++++ Material provided ++++

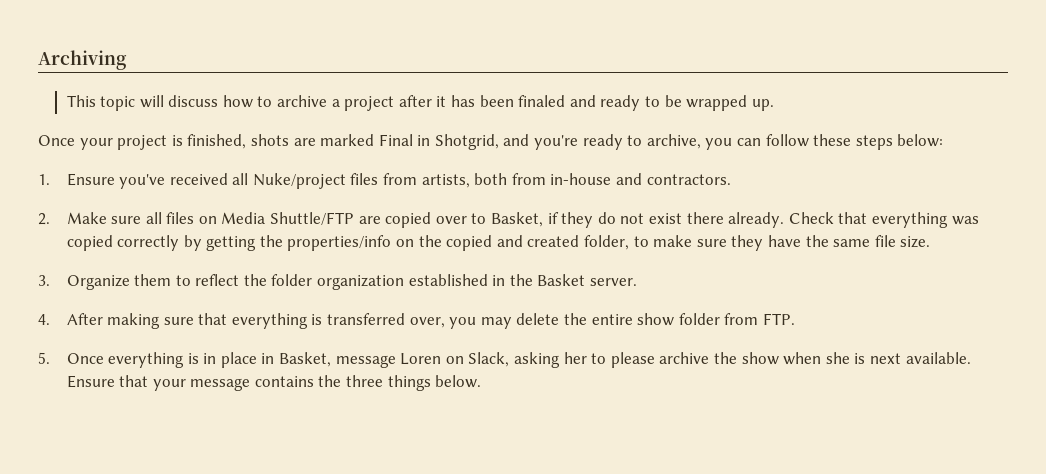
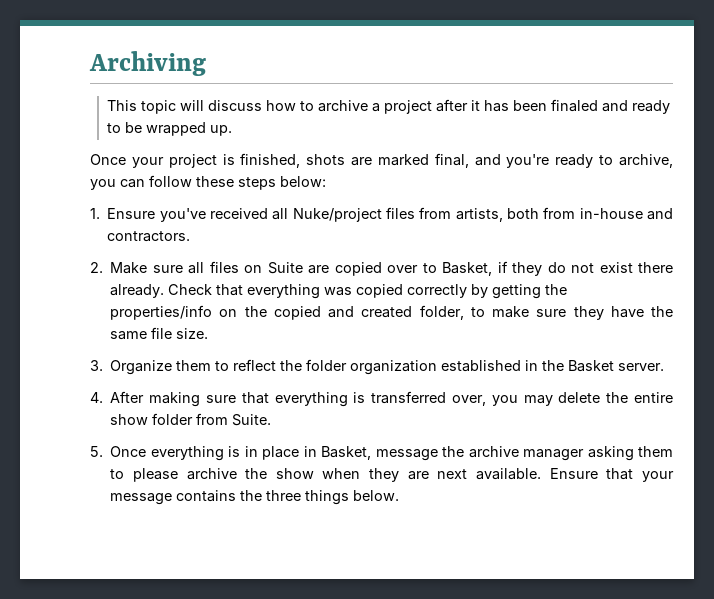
- Once your project is finished, shots are marked Final in Shotgrid, and you're ready to archive, you can follow these steps below:
+ Once your project is finished, shots are marked final, and you're ready to archive, you can follow these steps below:
- 2. Make sure all files on Media Shuttle/FTP are copied over to Basket, if they do not exist there already.
+ 2. Make sure all files on Suite are copied over to Basket, if they do not exist there already.
- 4. After making sure that everything is transferred over, you may delete the entire show folder from FTP.
+ 4. After making sure that everything is transferred over, you may delete the entire show folder from Suite.
- 5. Once everything is in place in Basket, message Loren on Slack, asking her to please archive the show when she is next available.
+ 5. Once everything is in place in Basket, message the archive manager asking them to please archive the show when they are next available.

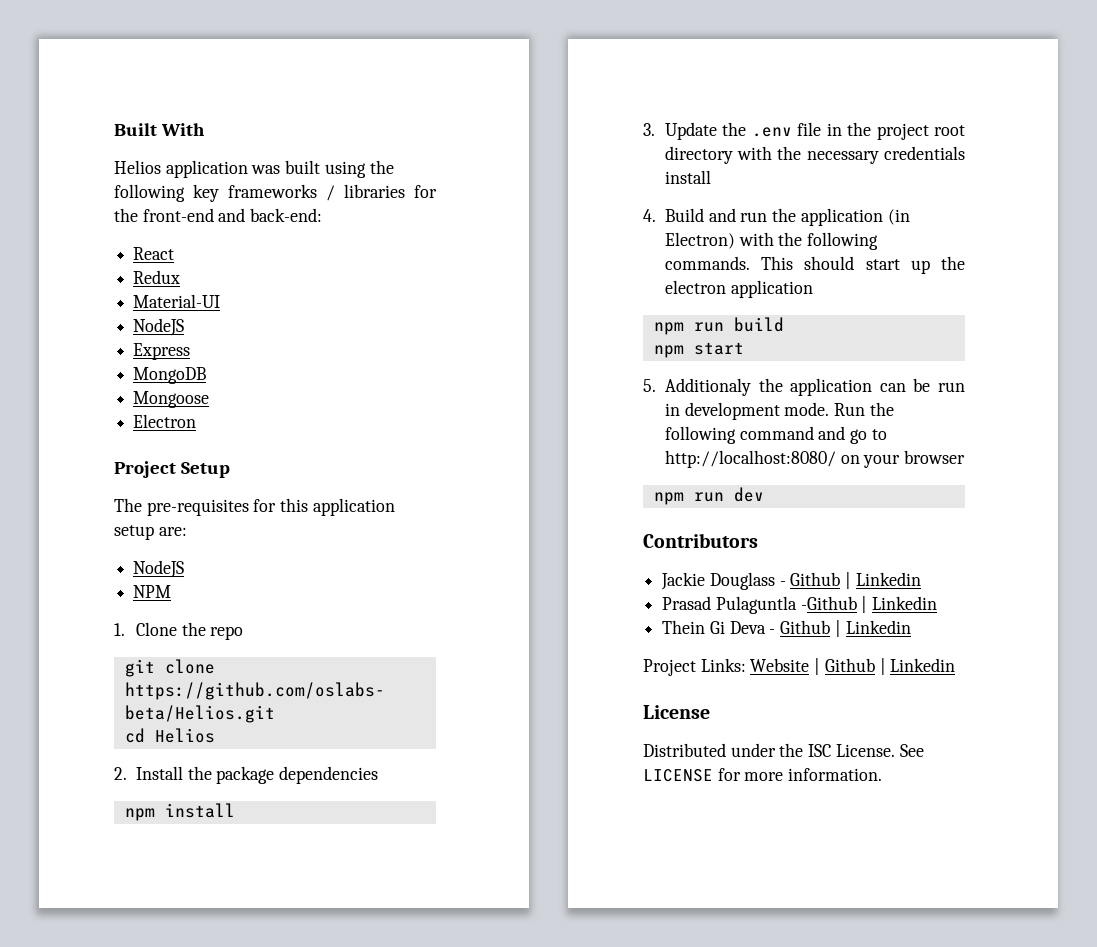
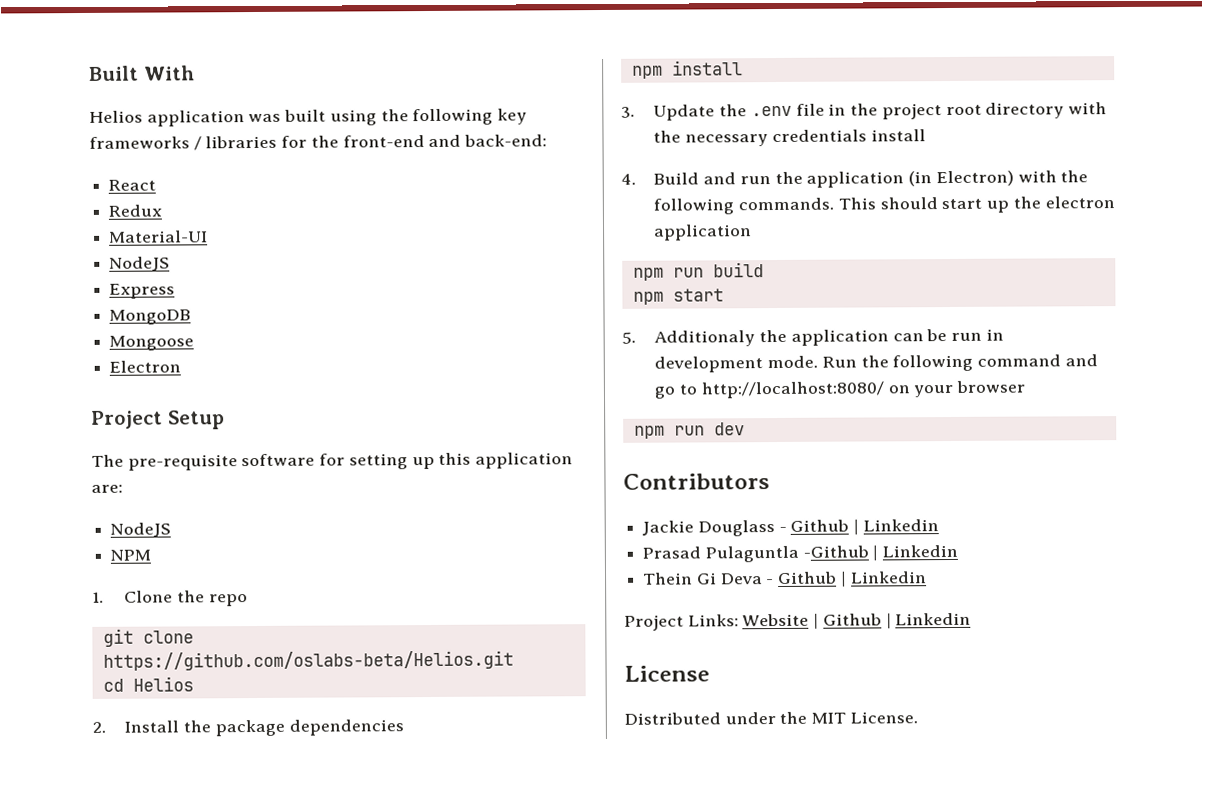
- The pre-requisites for this application setup are:
+ The pre-requisite software for setting up this application are:
- Distributed under the ISC License. See LICENSE for more information.
+ Distributed under the MIT License.

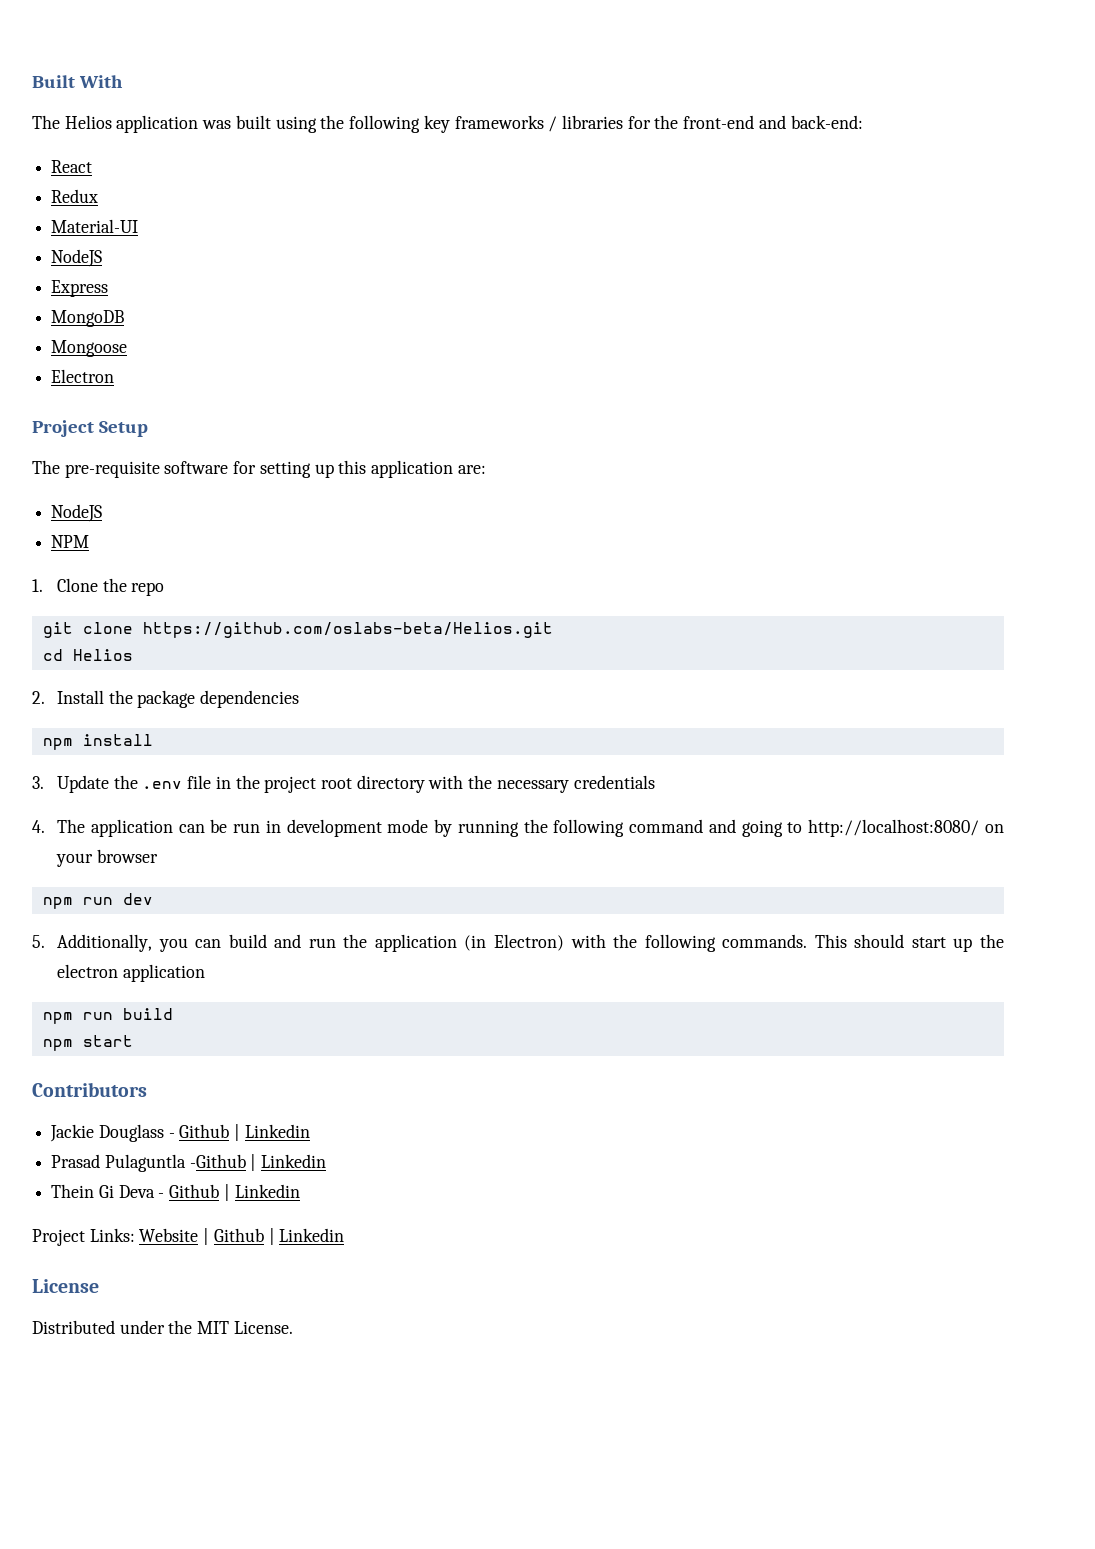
- Helios application was built using the following key frameworks / libraries for the front-end and back-end:
+ The Helios application was built using the following key frameworks / libraries for the front-end and back-end:
- 3. Update the .env file in the project root directory with the necessary credentials install
+ 3. Update the .env file in the project root directory with the necessary credentials
- 4. Build and run the application (in Electron) with the following commands.
+ 4. The application can be run in development mode by running the following command and going to http://localhost:8080/ on your browser
+ npm run dev
+ 5. Additionally, you can build and run the application (in Electron) with the following commands.
- 5. Additionaly the application can be run in development mode. Run the following command and go to http://localhost:8080/ on your browser
- npm run dev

++++

What is expected
In the answer, repeat exactly the lines from the top of the entries above through the line with "- Distributed under", and leave pictures out of it.

Completed exercise
- Once your project is finished, shots are marked Final in Shotgrid, and you're ready to archive, you can follow these steps below:
+ Once your project is finished, shots are marked final, and you're ready to archive, you can follow these steps below:
- 2. Make sure all files on Media Shuttle/FTP are copied over to Basket, if they do not exist there already.
+ 2. Make sure all files on Suite are copied over to Basket, if they do not exist there already.
- 4. After making sure that everything is transferred over, you may delete the entire show folder from FTP.
+ 4. After making sure that everything is transferred over, you may delete the entire show folder from Suite.
- 5. Once everything is in place in Basket, message Loren on Slack, asking her to please archive the show when she is next available.
+ 5. Once everything is in place in Basket, message the archive manager asking them to please archive the show when they are next available.

- The pre-requisites for this application setup are:
+ The pre-requisite software for setting up this application are:
- Distributed under the ISC License. See LICENSE for more information.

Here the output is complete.